[Opening Listed entries section]

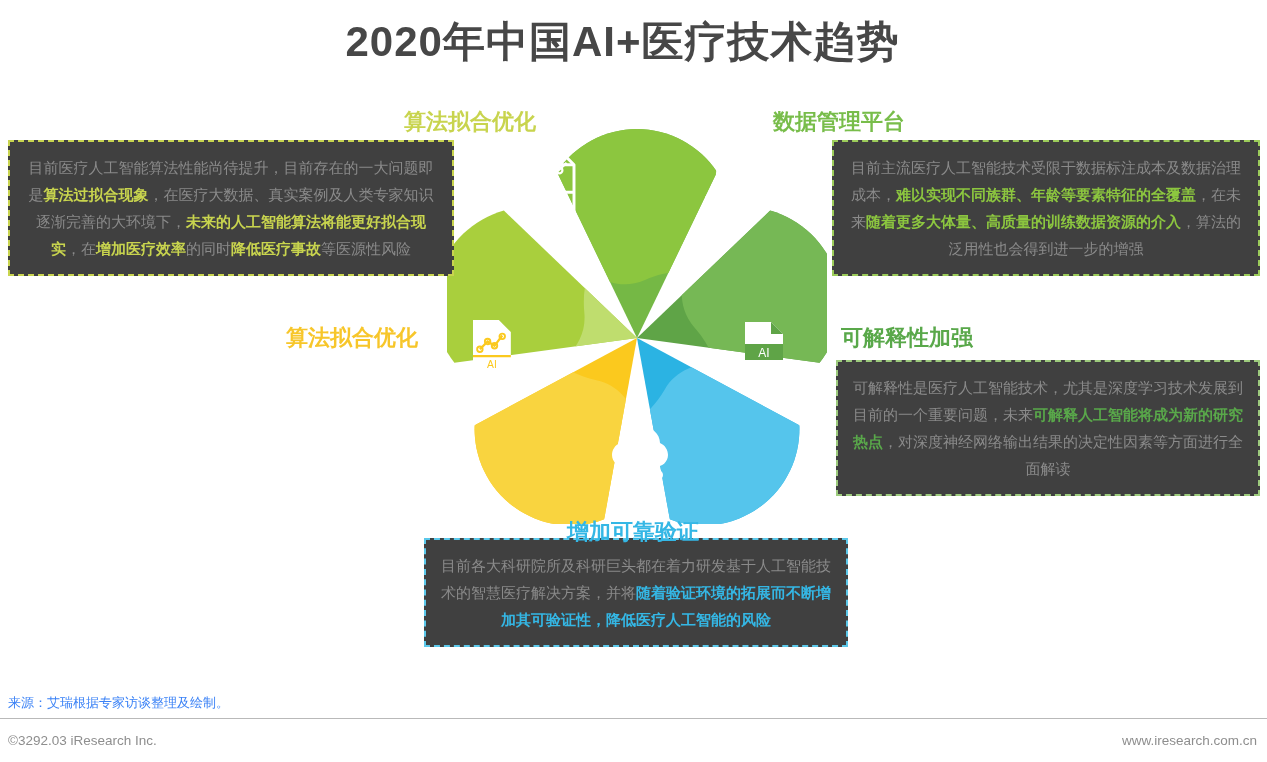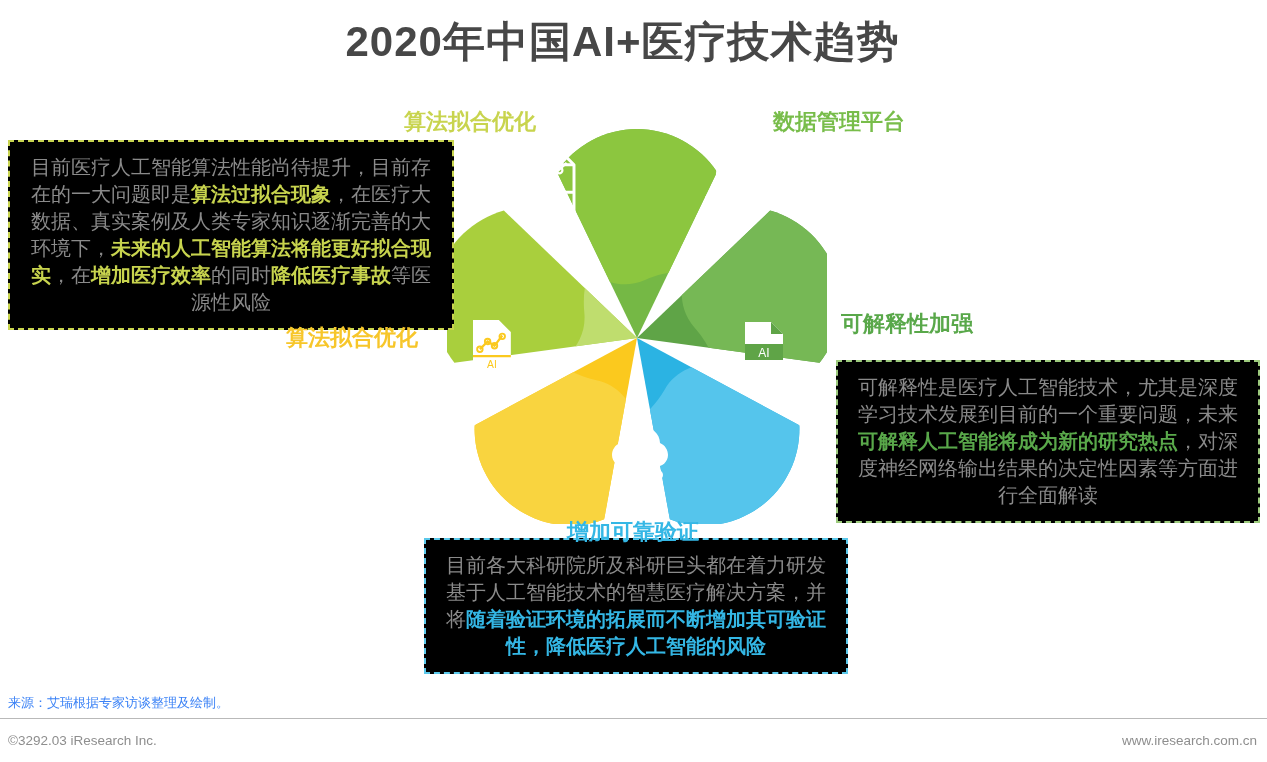--- a/index.html
+++ b/index.html
@@ -34,30 +34,30 @@
     position: absolute;
     font-size: 22px;
     font-weight: bold;
     line-height: 28px;
     white-space: nowrap;
     z-index: 6;
   }
   .head-fit     { top: 108px; left: 384px;  color: #c8d44e; margin-left: 20px; }
   .head-general { top: 108px; left: 773px;  color: #78bd4a; }
   .head-privacy { top: 324px; left: 286px;  color: #f7c62a; }
-  .head-explain { top: 310px; left: 841px;  color: #59a84a; }
+  .head-explain { top: 324px; left: 841px;  color: #59a84a; }
   .head-verify  { top: 518px; left: 567px;  color: #34b7e5; }
 
   
   .box {
     position: absolute;
-    background: #000000;
+    background: #404040;
     border: 2px dashed #cccccc;
     padding: 12px 14px;
-    font-size: 20px;
+    font-size: 15px;
     line-height: 27px;
     color: #8a8a8a;
     text-align: center;
     z-index: 5;
   }
   .box p { margin: 0; }
   .box b { font-weight: bold; }
 
   .box-fit     { top: 140px; left: 8px;   width: 446px;  border-color: #c8d44e; }
   .box-fit b   { color: #c8d44e; }
@@ -120,20 +120,23 @@
   <div class="title">2020年中国AI+医疗技术趋势</div>
 
   <div class="sec-head head-fit">算法拟合优化</div>
   <div class="sec-head head-general">数据管理平台</div>
   <div class="sec-head head-privacy">算法拟合优化</div>
   <div class="sec-head head-explain">可解释性加强</div>
   <div class="sec-head head-verify">增加可靠验证</div>
 
   <div class="box box-fit">
       <p><span>目前医疗人工智能算法性能尚待提升，目前存在的一大问题即是</span><b>算法过拟合现象</b><span>，在医疗大数据、真实案例及人类专家知识逐渐完善的大环境下，</span><b>未来的人工智能算法将能更好拟合现实</b><span>，在</span><b>增加医疗效率</b><span>的同时</span><b>降低医疗事故</b><span>等医源性风险</span></p>
+    </div>
+  <div class="box box-general">
+      <p><span>目前主流医疗人工智能技术受限于数据标注成本及数据治理成本，</span><b>难以实现不同族群、年龄等要素特征的全覆盖</b><span>，在未来</span><b>随着更多大体量、高质量的训练数据资源的介入</b><span>，算法的泛用性也会得到进一步的增强</span></p>
     </div>
   <div class="box box-explain">
       <p><span>可解释性是医疗人工智能技术，尤其是深度学习技术发展到目前的一个重要问题，未来</span><b>可解释人工智能将成为新的研究热点</b><span>，对深度神经网络输出结果的决定性因素等方面进行全面解读</span></p>
     </div>
   <div class="box box-verify">
       <p><span>目前各大科研院所及科研巨头都在着力研发基于人工智能技术的智慧医疗解决方案，并将</span><b>随着验证环境的拓展而不断增加其可验证性，降低医疗人工智能的风险</b></p>
     </div>
 
   <div class="flower">
     <svg viewBox="0 0 380 400" xmlns="http://www.w3.org/2000/svg">

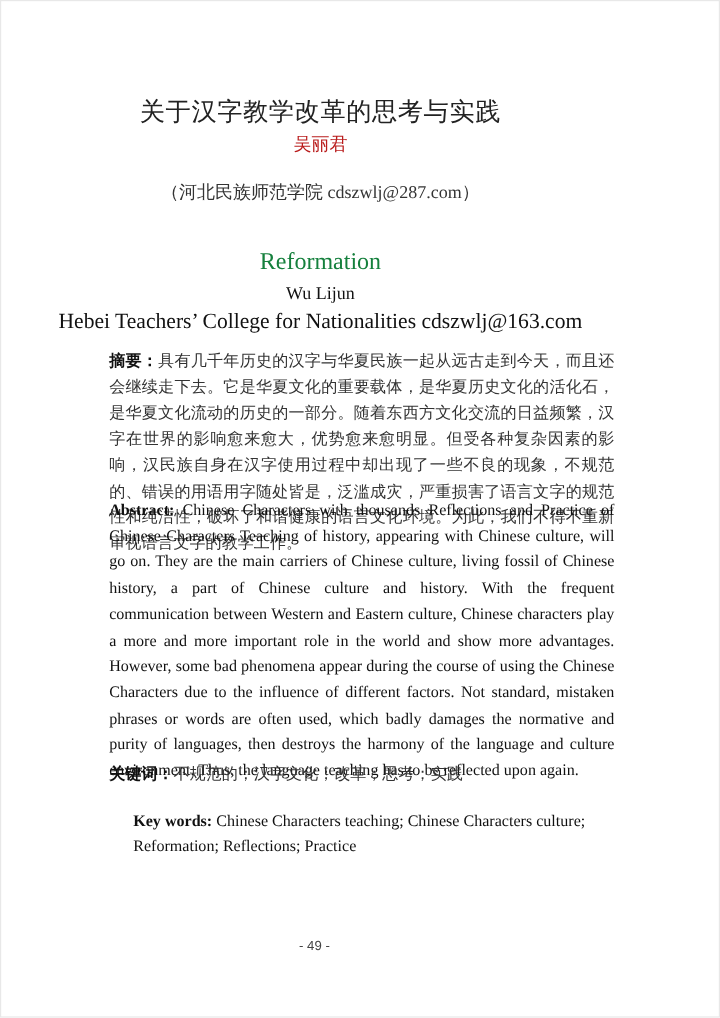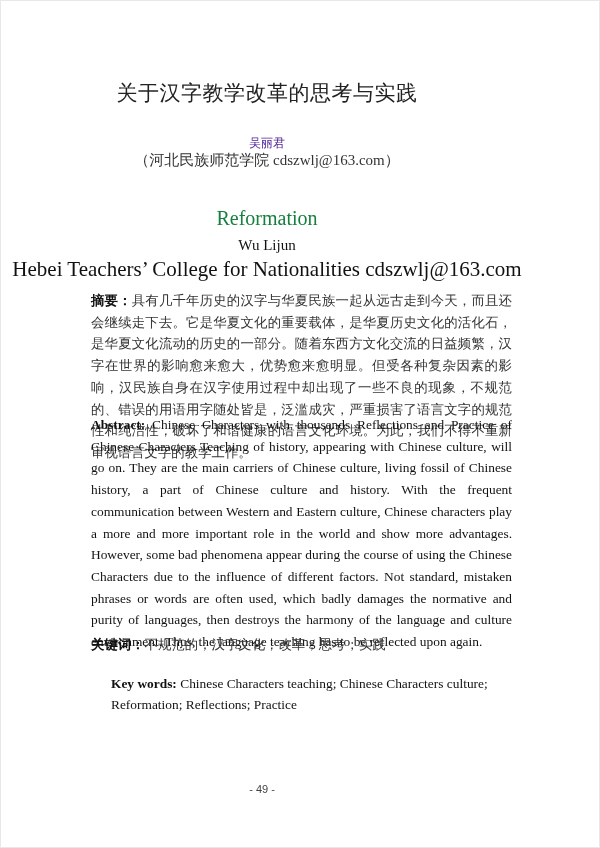--- a/index.html
+++ b/index.html
@@ -1,41 +1,41 @@
 <!DOCTYPE html>
 <html><head>
 <meta charset="utf-8">
 <style>
   html, body { margin:0; padding:0; background:#ffffff; }
   body { width:600px; height:848px; position:relative; overflow:hidden;
          font-family:"Liberation Serif","DejaVu Serif",serif; color:#111; }
   .page { position:absolute; left:0; top:0; width:598px; height:846px; border:1px solid #e8e8e8; }
   .center { position:absolute; left:0; width:532px; text-align:center; }
   .cn-title { top:78px; font-size:21px; color:#222; letter-spacing:0.5px; }
-  .cn-author { top:134px; font-size:12px; color:#4c1d95; }
+  .cn-author { top:110px; font-size:15px; color:#b91c1c; }
   .cn-affil { top:150px; font-size:15px; color:#333; }
   .en-title { top:206px; font-size:20px; color:#15803d; }
   .en-author { top:236px; font-size:15px;text-align:center; }
-  .en-affil { top:256px; font-size:21px; }
+  .en-affil { top:256px; font-size:18px; }
   .block { position:absolute; left:90px; width:421px; font-size:13.4px; line-height:21.7px; }
   .cn-abstract { top:289px; color:#333; text-align:justify;font-family:Liberation Serif, serif; }
   .en-abstract { top:413px; text-align:justify; text-align-last:left; }
   .cn-kw { top:633px; color:#333; }
   .en-kw { top:672px; line-height:21px;margin-left:20px; }
   b { font-weight:bold; color:#111; }
   .pagenum { position:absolute; left:0; width:522px; top:782px; text-align:center;
              font-family:"Liberation Sans",sans-serif; font-size:11px; color:#444; }
 </style>
 </head>
 <body>
 
 <div class="page">
   <div class="center cn-title">关于汉字教学改革的思考与实践</div>
   <div class="center cn-author">吴丽君</div>
-  <div class="center cn-affil">（河北民族师范学院  cdszwlj@163.com）</div>
+  <div class="center cn-affil">（河北民族师范学院  cdszwlj@287.com）</div>
 
   <div class="center en-title">Reformation</div>
   <div class="center en-author">Wu Lijun</div>
   <div class="center en-affil">Hebei Teachers’ College for Nationalities cdszwlj@163.com</div>
 
   <div class="block cn-abstract">
     <b>摘要：</b><span>具有几千年历史的汉字与华夏民族一起从远古走到今天，而且还会继续走下去。它是华夏文化的重要载体，是华夏历史文化的活化石，是华夏文化流动的历史的一部分。随着东西方文化交流的日益频繁，汉字在世界的影响愈来愈大，优势愈来愈明显。但受各种复杂因素的影响，汉民族自身在汉字使用过程中却出现了一些不良的现象，不规范的、错误的用语用字随处皆是，泛滥成灾，严重损害了语言文字的规范性和纯洁性，破坏了和谐健康的语言文化环境。为此，我们不得不重新审视语言文字的教学工作。</span>
   </div>
 
   <div class="block en-abstract">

[Closing Listed entries section]

== What needs to be done ==
Filter the entries down to the lines holding the string "河北民族师范学院". Copy each of those lines.

== Answer section ==
-  <div class="center cn-affil">（河北民族师范学院  cdszwlj@163.com）</div>
+  <div class="center cn-affil">（河北民族师范学院  cdszwlj@287.com）</div>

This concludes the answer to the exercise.